My colleagues John Cogan and John Taylor, with Volker Wieland and Tobias Cwik, demonstrate that government purchases have a GDP impact far smaller in New Keynesian than Old Keynesian models and quickly crowd out the private sector. They estimate the effect of the February 2009 stimulus at a puny 0.2% of GDP by now.

By contrast, the last two major tax cuts—President Reagan's in 1981-83 and President George W. Bush's in 2003—boosted growth. They lowered marginal tax rates and were longer lasting, both keys to success. In a survey of fiscal policy changes in the OECD over the past four decades, Harvard's Albert Alesina and Silvia Ardagna conclude that tax cuts have been far more likely to increase growth than has more spending.

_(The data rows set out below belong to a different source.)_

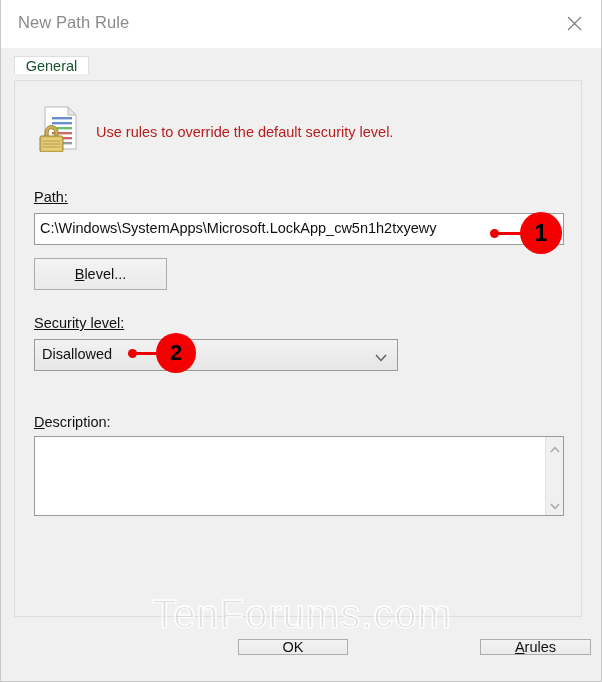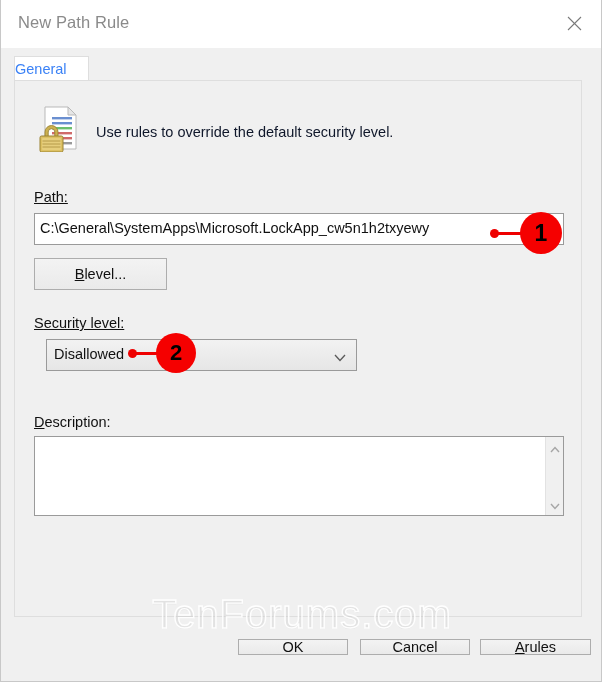"General" .tab { color: #3b82f6 -> #14532d; height: 25px -> 18px; justify-content: flex-start -> center }
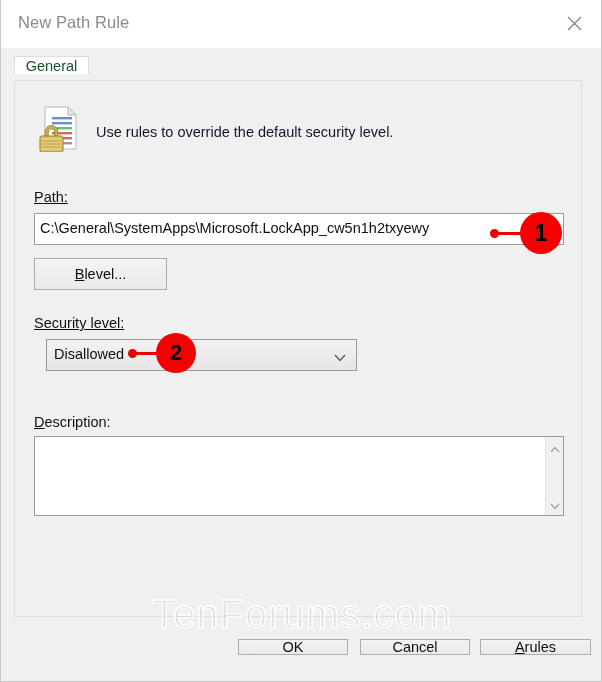"Use rules to override the" .hdr-text { color: #0f172a -> #b91c1c }
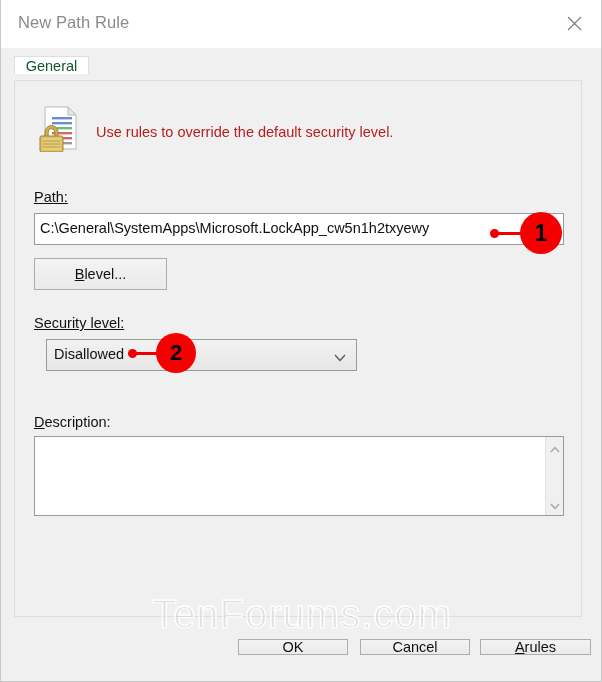"C:\General\SystemApps\Microsoft.LockApp_" div.path-value { text: General -> Windows }
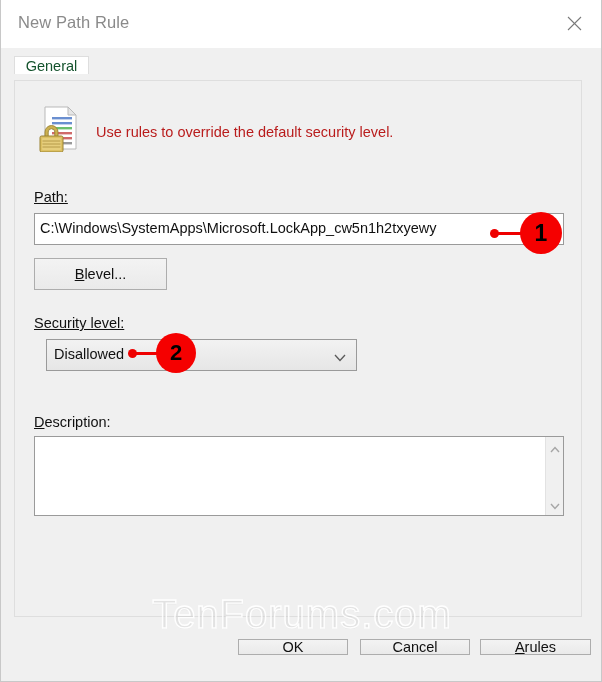"Disallowed" .combo { left: 31px -> 19px; width: 311px -> 364px }
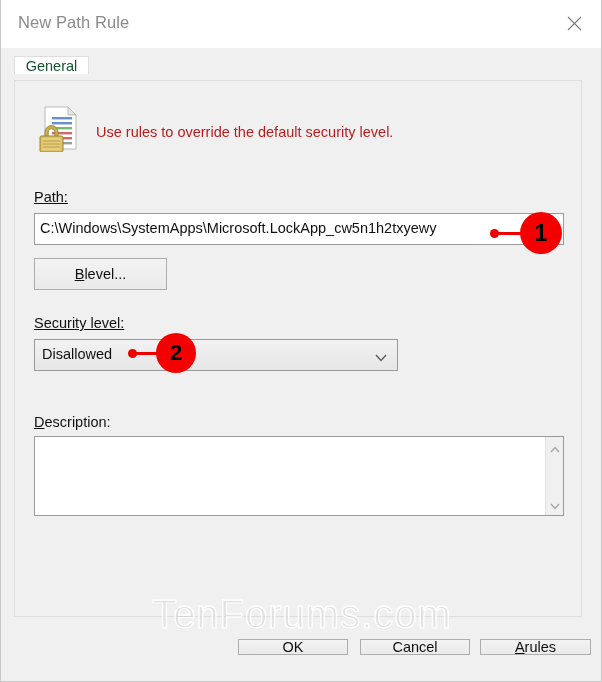"Cancel" div.dlg-btn { html: <div> <span>Cancel</span> </div> -> none }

Former Obama adviser Christina Romer and David Romer of the University of California, Berkeley, estimate a tax-cut multiplier of 3.0, meaning $1 of lower taxes raises short-run output by $3. Messrs. Mountford and Uhlig show that substantial tax cuts had a far larger impact on output and employment than spending increases, with a multiplier up to 5.0.

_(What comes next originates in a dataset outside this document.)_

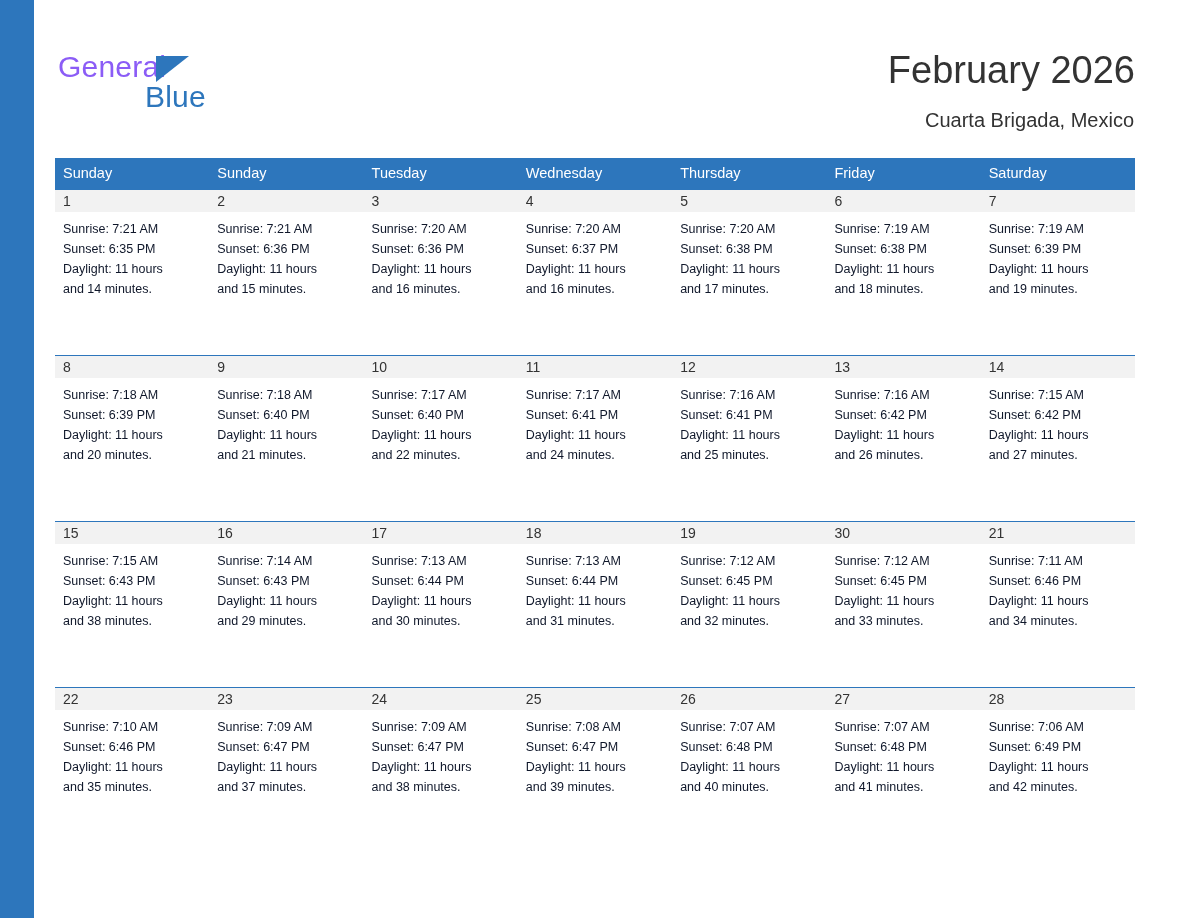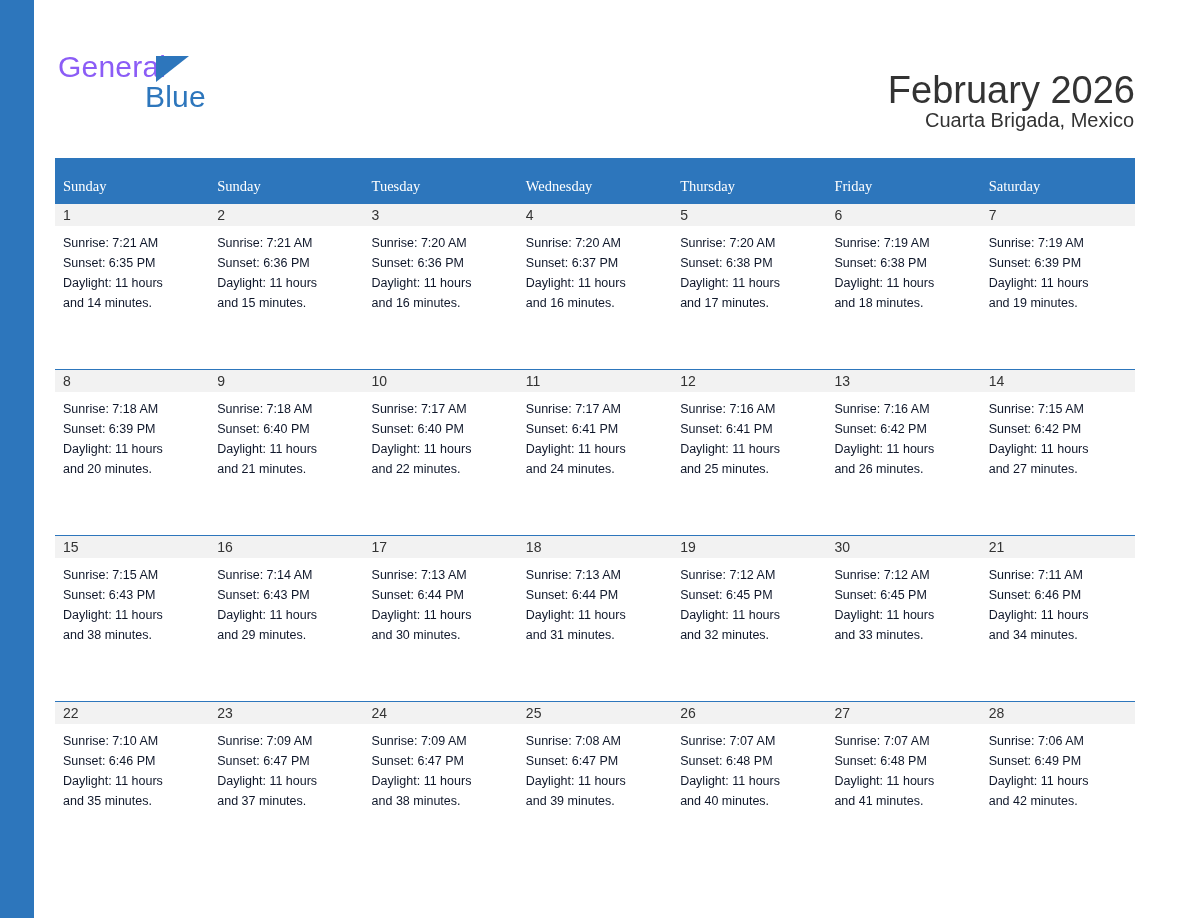"February 2026" .title { margin-top: 20px -> none }
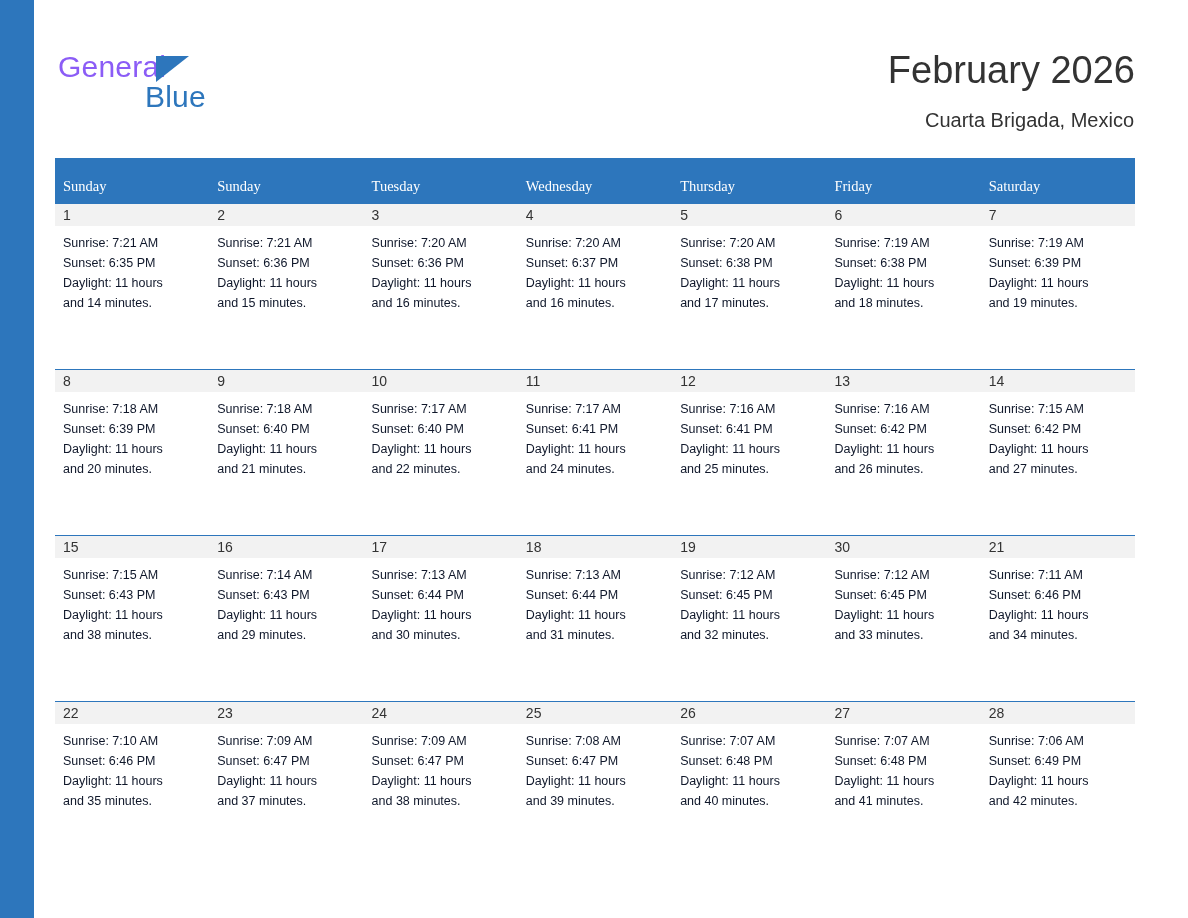"Sunday" .calendar th { font-family: Liberation Serif, serif -> none; padding: 20px 0 8px 8px -> 7px 0 8px 8px }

Conversely, a tax increase is very damaging. Mr. Barro and Bain Capital's Charles Redlick estimate large negative effects of increased marginal tax rates on GDP. The best stimulus now is to stop the impending tax hikes. Mr. Alesina and Ms. Ardagna also conclude that spending cuts are more likely to reduce deficits and debt-to-GDP ratios, and less likely to cause recessions, than are tax increases.

These empirical studies leave many leading economists dubious about the ability of government spending to boost the economy in the short run. Worse, the large long-term costs of debt-financed spending are ignored in most studies of short-run fiscal stimulus and even more so in the political debate.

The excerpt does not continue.